Distinct biological phenotypes of MLL family members

MLL/MLL2

As described above, knockouts of the Mll gene in mice produced antero-posterior skeletal defects highly reminiscent of the Hox gene-mediated body pattern defects observed in trx mutant embryos [18, 19, 23]. Since embryonic death occurred relatively early, a full analysis of hematopoietic defects was not possible, but initial analysis of KO models indicated that MLL likely has a key role in normal hematopoietic development, primarily through the regulation of Hox genes [109–111]. Inducible Mll KO models were produced to more directly address MLL function in fetal and adult hematopoiesis, and although there were some specific differences between the KO models, in general MLL was found to be required for normal hematopoietic development [112–114]. These MLL phenotypes are contrasted by the observation that deletion of the MLL SET domain has very little impact on embryogenesis [59] or hematopoiesis [60]. Since loss of MLL has profound effects on gene expression, especially of the Hox genes [39, 60, 115], gene activation as mediated by MLL may require other domains of the protein (discussed below), likely by recruiting components of the MLL complex, such as MOF-mediated H4K16 acetylation (H4K16ac) [54, 60]. Interestingly, however, this work contrasts with what is observed in Drosophila where a point mutation in the SET domain of trx is sufficient to produce trx-dependent developmental defects such as homeotic phenotypes [116]. This could be due to the fact that there is some redundancy in the mammalian system between the different MLL family members, at least in terms of H3K4me2/3 deposition.

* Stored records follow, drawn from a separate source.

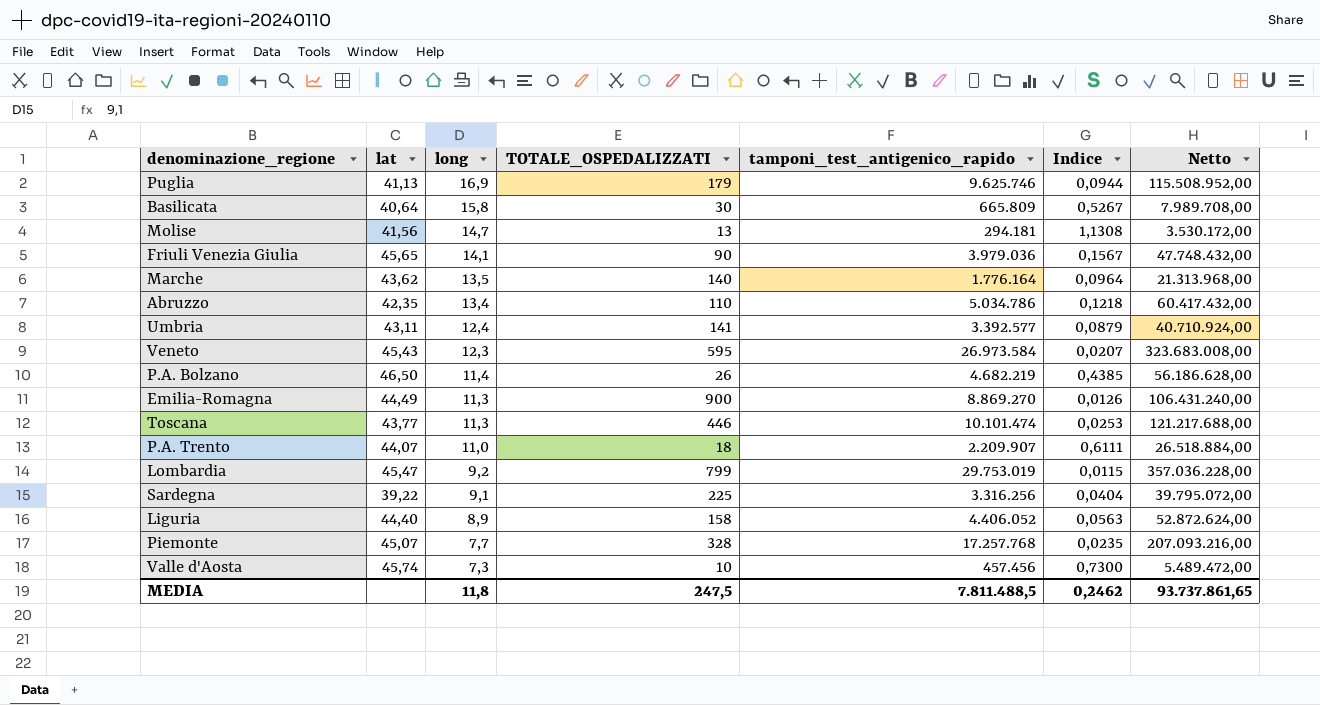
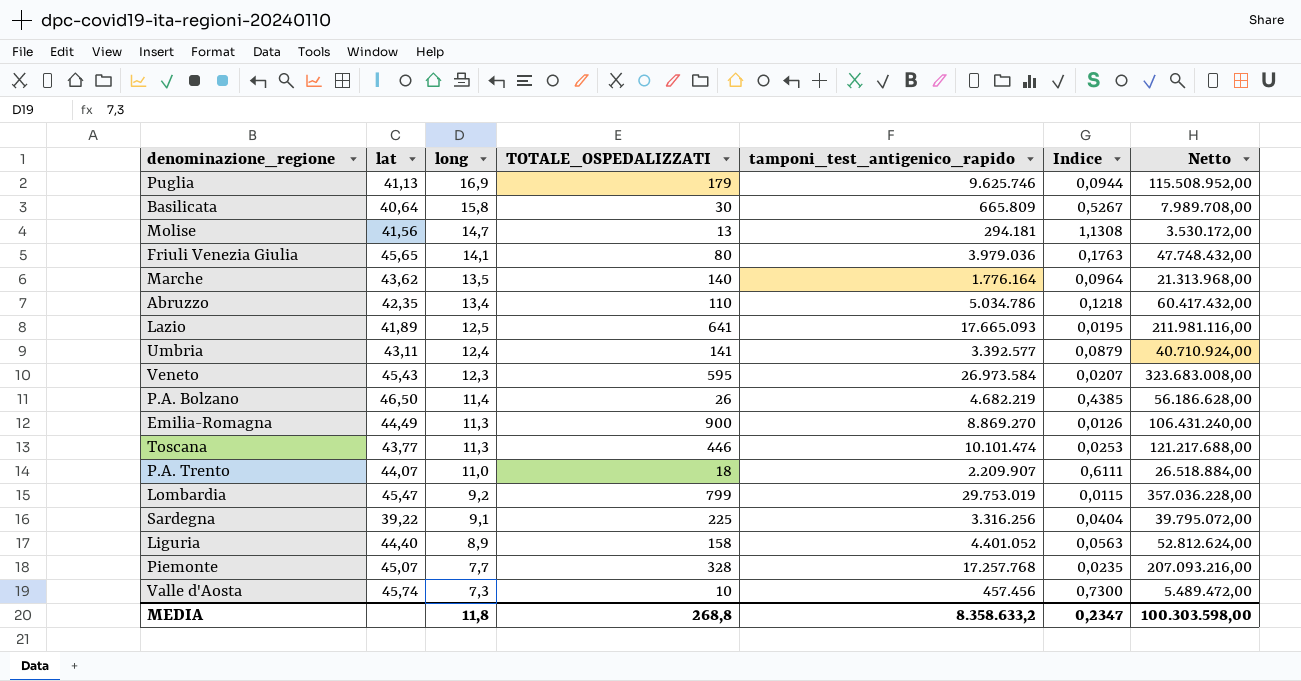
Friuli Venezia Giulia | TOTALE_OSPEDALIZZATI: 90 -> 80
Friuli Venezia Giulia | Indice: 0,1567 -> 0,1763
row Lazio: none -> 41,89 | 12,5 | 641 | 17.665.093 | 0,0195 | 211.981.116,00
Liguria | tamponi_test_antigenico_rapido: 4.406.052 -> 4.401.052
Liguria | Netto: 52.872.624,00 -> 52.812.624,00
MEDIA | TOTALE_OSPEDALIZZATI: 247,5 -> 268,8
MEDIA | tamponi_test_antigenico_rapido: 7.811.488,5 -> 8.358.633,2
MEDIA | Indice: 0,2462 -> 0,2347
MEDIA | Netto: 93.737.861,65 -> 100.303.598,00

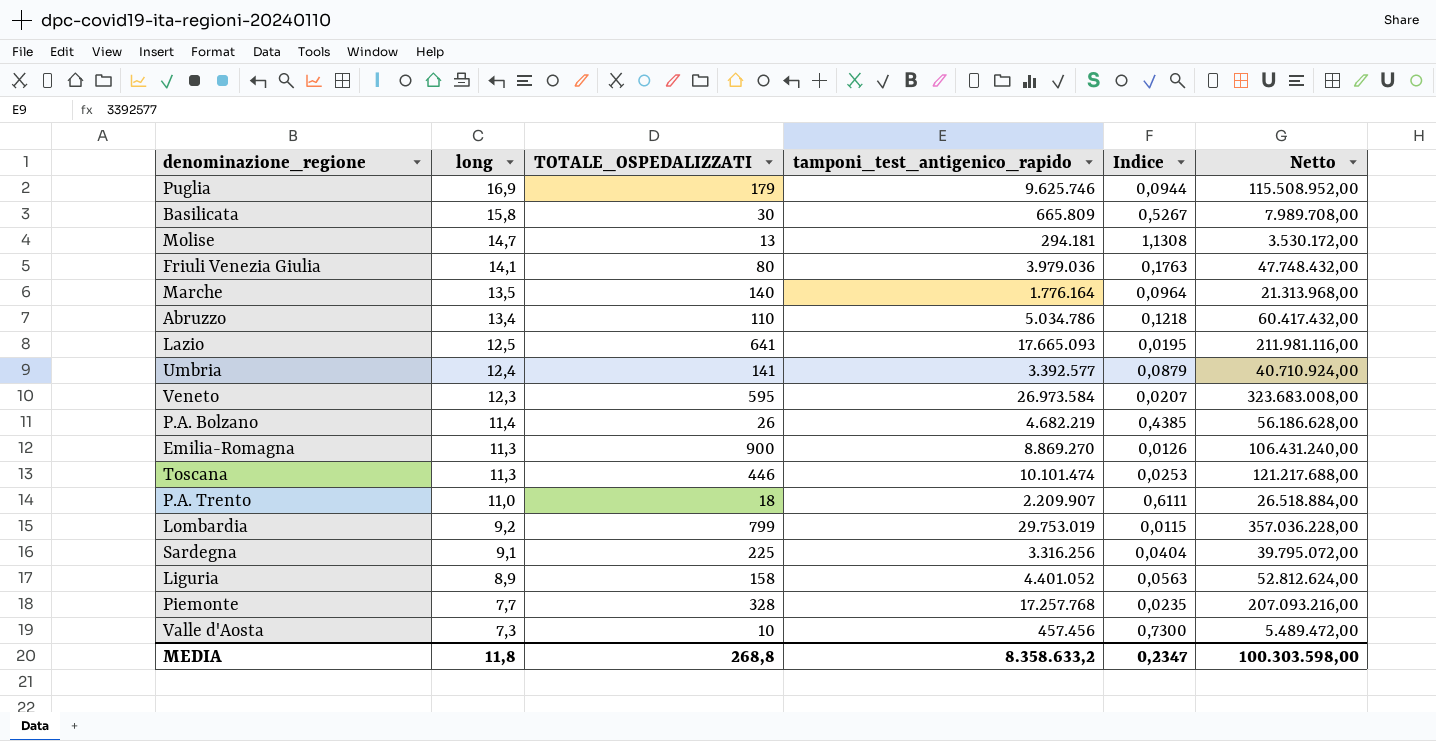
column lat | position: 2 -> none

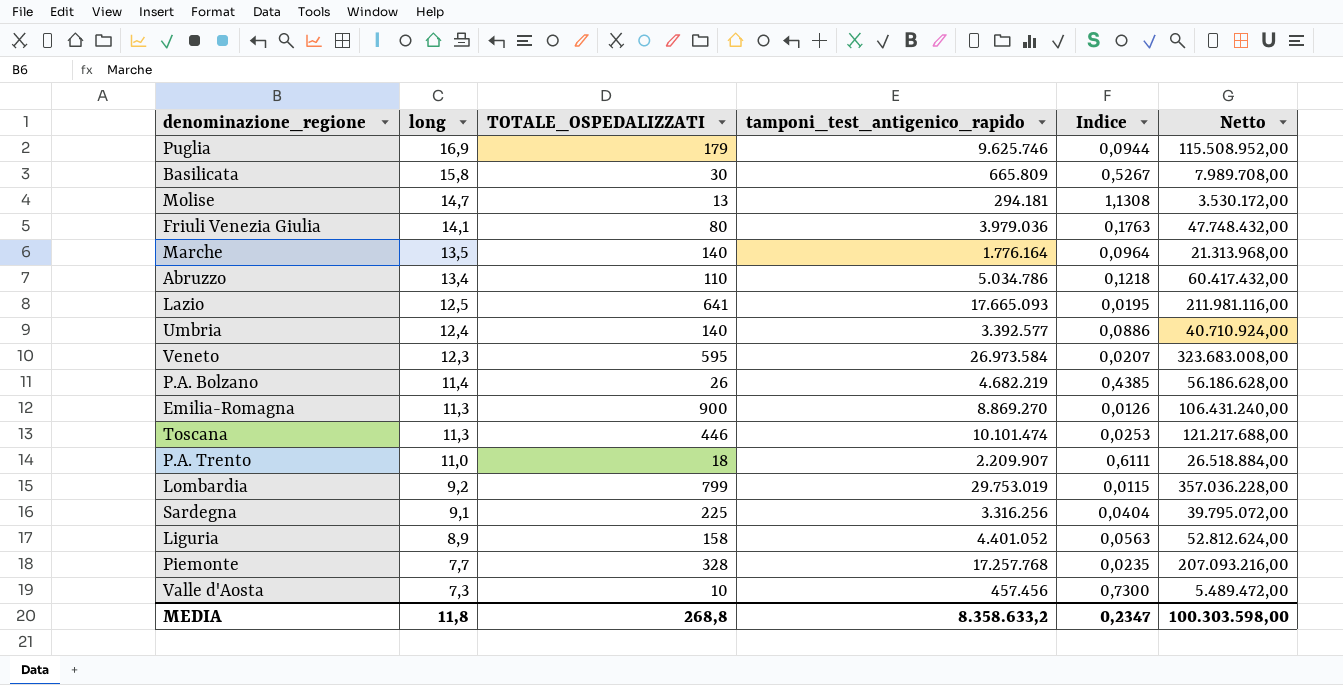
Umbria | TOTALE_OSPEDALIZZATI: 141 -> 140
Umbria | Indice: 0,0879 -> 0,0886

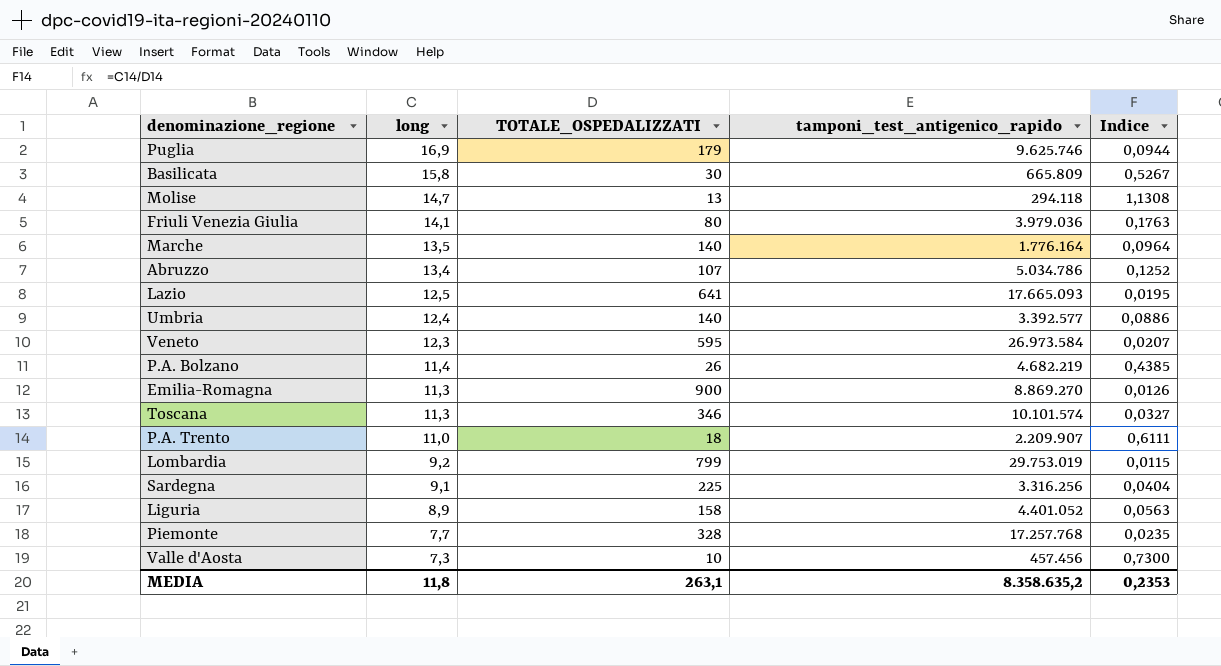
column Netto | formula: [tamponi_test_antigenico_rapido] * 12 -> none
Molise | tamponi_test_antigenico_rapido: 294.181 -> 294.118
Abruzzo | TOTALE_OSPEDALIZZATI: 110 -> 107
Abruzzo | Indice: 0,1218 -> 0,1252
Toscana | TOTALE_OSPEDALIZZATI: 446 -> 346
Toscana | tamponi_test_antigenico_rapido: 10.101.474 -> 10.101.574
Toscana | Indice: 0,0253 -> 0,0327
MEDIA | TOTALE_OSPEDALIZZATI: 268,8 -> 263,1
MEDIA | tamponi_test_antigenico_rapido: 8.358.633,2 -> 8.358.635,2
MEDIA | Indice: 0,2347 -> 0,2353

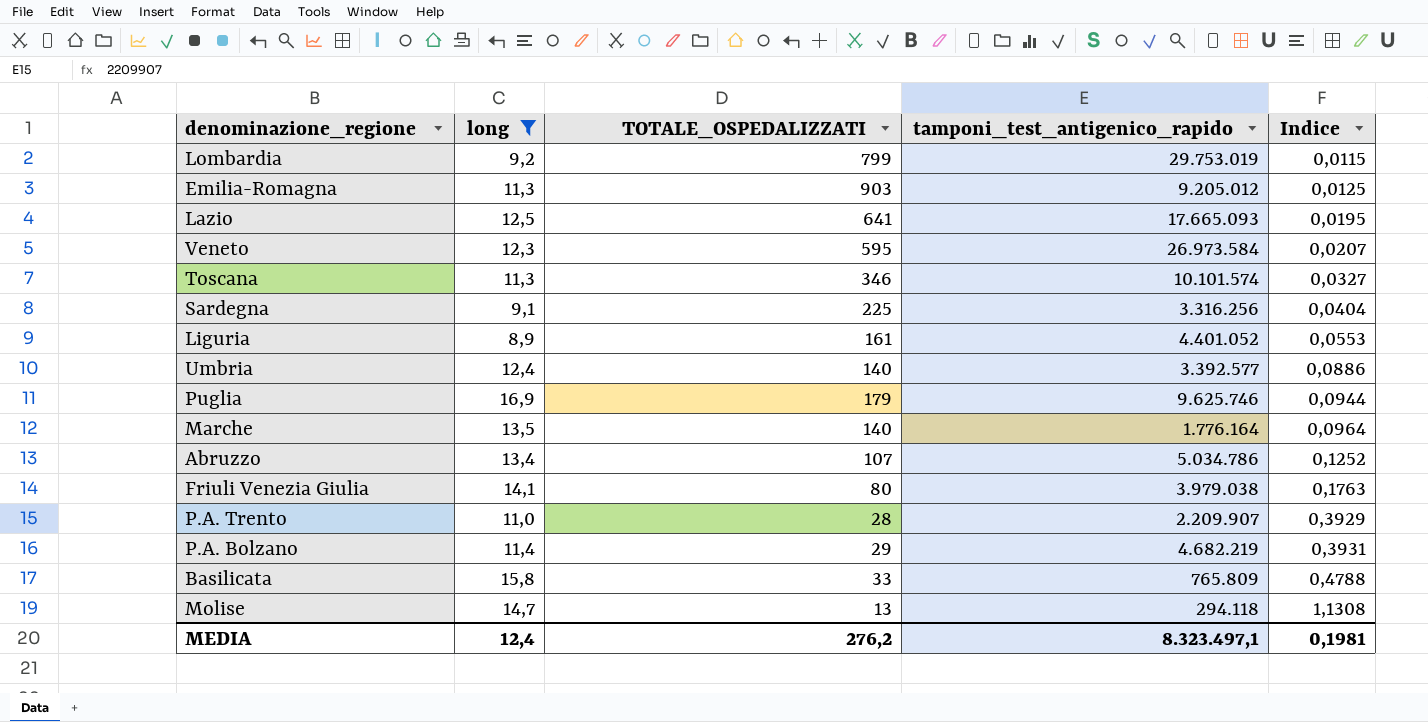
filter: none -> long >= 8,9
row order: long descending -> Indice ascending
Emilia-Romagna | TOTALE_OSPEDALIZZATI: 900 -> 903
Emilia-Romagna | tamponi_test_antigenico_rapido: 8.869.270 -> 9.205.012
Emilia-Romagna | Indice: 0,0126 -> 0,0125
Liguria | TOTALE_OSPEDALIZZATI: 158 -> 161
Liguria | Indice: 0,0563 -> 0,0553
Friuli Venezia Giulia | tamponi_test_antigenico_rapido: 3.979.036 -> 3.979.038
P.A. Trento | TOTALE_OSPEDALIZZATI: 18 -> 28
P.A. Trento | Indice: 0,6111 -> 0,3929
P.A. Bolzano | TOTALE_OSPEDALIZZATI: 26 -> 29
P.A. Bolzano | Indice: 0,4385 -> 0,3931
Basilicata | TOTALE_OSPEDALIZZATI: 30 -> 33
Basilicata | tamponi_test_antigenico_rapido: 665.809 -> 765.809
Basilicata | Indice: 0,5267 -> 0,4788
MEDIA | long: 11,8 -> 12,4
MEDIA | TOTALE_OSPEDALIZZATI: 263,1 -> 276,2
MEDIA | tamponi_test_antigenico_rapido: 8.358.635,2 -> 8.323.497,1
MEDIA | Indice: 0,2353 -> 0,1981

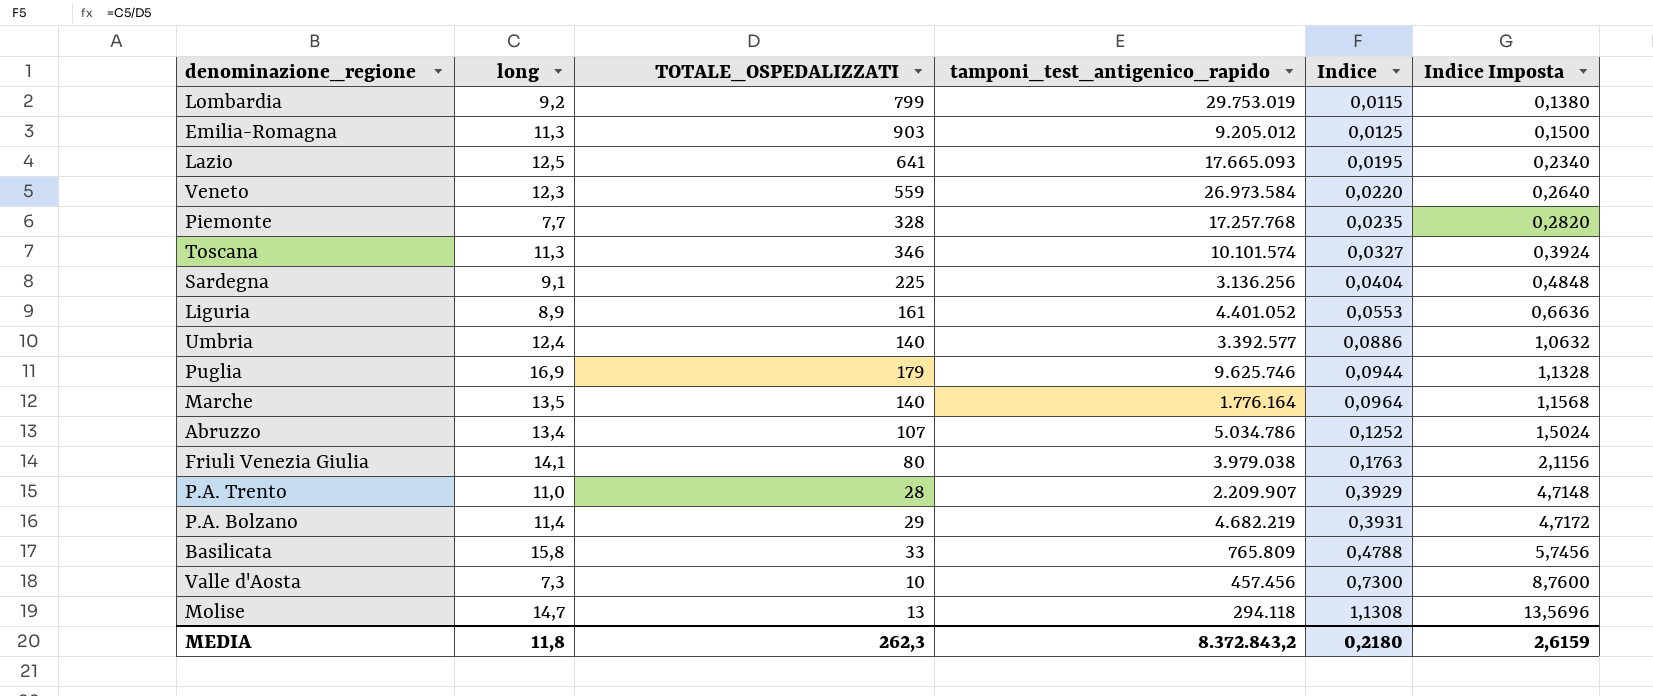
filter: long >= 8,9 -> none
column Indice Imposta | formula: none -> [Indice] * 12
Veneto | TOTALE_OSPEDALIZZATI: 595 -> 559
Veneto | Indice: 0,0207 -> 0,0220
Sardegna | tamponi_test_antigenico_rapido: 3.316.256 -> 3.136.256
MEDIA | long: 12,4 -> 11,8
MEDIA | TOTALE_OSPEDALIZZATI: 276,2 -> 262,3
MEDIA | tamponi_test_antigenico_rapido: 8.323.497,1 -> 8.372.843,2
MEDIA | Indice: 0,1981 -> 0,2180

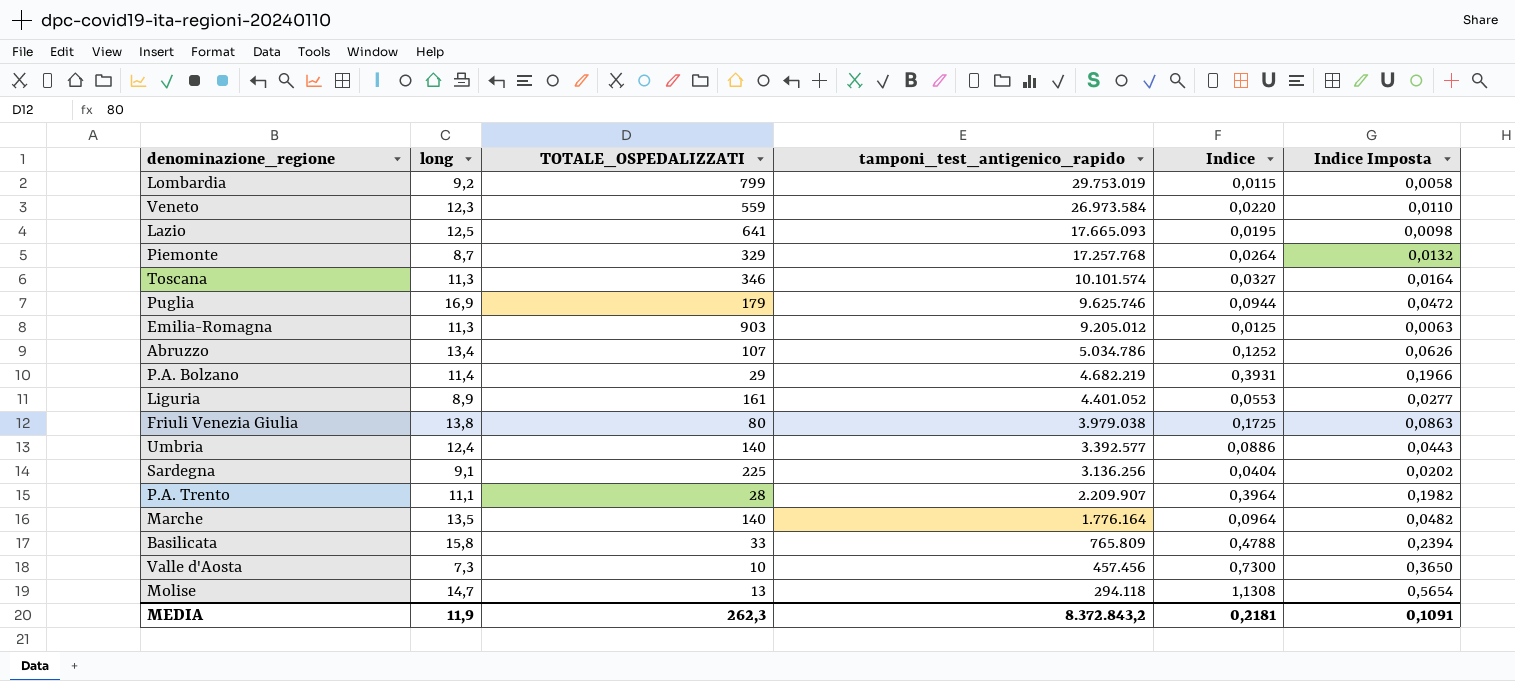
row order: Indice ascending -> tamponi_test_antigenico_rapido descending
column Indice Imposta | formula: [Indice] * 12 -> [Indice] * 0,5
Piemonte | long: 7,7 -> 8,7
Piemonte | TOTALE_OSPEDALIZZATI: 328 -> 329
Piemonte | Indice: 0,0235 -> 0,0264
Friuli Venezia Giulia | long: 14,1 -> 13,8
Friuli Venezia Giulia | Indice: 0,1763 -> 0,1725
P.A. Trento | long: 11,0 -> 11,1
P.A. Trento | Indice: 0,3929 -> 0,3964
MEDIA | long: 11,8 -> 11,9
MEDIA | Indice: 0,2180 -> 0,2181
MEDIA | Indice Imposta: 2,6159 -> 0,1091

Despite the fact that MLL and MLL2 are quite similar proteins, KOs of Mll2 display a much more severe phenotype that result in early embryonic lethality with widespread evidence of apoptosis [61]. No body patterning defects were observed, but this could be due to the severity of the early-stage phenotype [61]. Interestingly, loss of MLL2 did have an impact on Hox gene expression, but mostly members of the HoxB cluster, whereas MLL primarily affects HoxA and C cluster genes [39, 61, 83]. Another major difference is that an inducible Mll2 KO has no effect on adult tissues or on normal blood development [117], except perhaps for a highly specific phenotype in macrophages [118]. Knockdown of MLL2 in mouse ES cells results in a reduction in H3K4me3 levels primarily at bivalent genes (whose promoters are marked with both H3K4me3 and H3K27me3), suggesting that MLL2 has a specific function at these genes [119, 120], although it is not clear whether this function is exclusive to MLL2. Notably, knockdown of MLL2 does not appear to disrupt the transcriptional changes at bivalent genes induced by retinoic acid (RA) [119, 120], even though the MLL2-associated factor AKAP95 is required for RA-mediated gene induction in ES cells [81].

MLL3/MLL4

Mutation of trr, the Drosophila homolog of MLL3/4, displays a vastly different phenotype to trx. Unlike trx, trr mutants do not display Hox gene defects or interact with either PcG or trxG mutations [50]. Instead, trr acts in retinal development and promotes hormone receptor-mediated gene activation [51] as well as functioning in the suppression of tissue growth [121].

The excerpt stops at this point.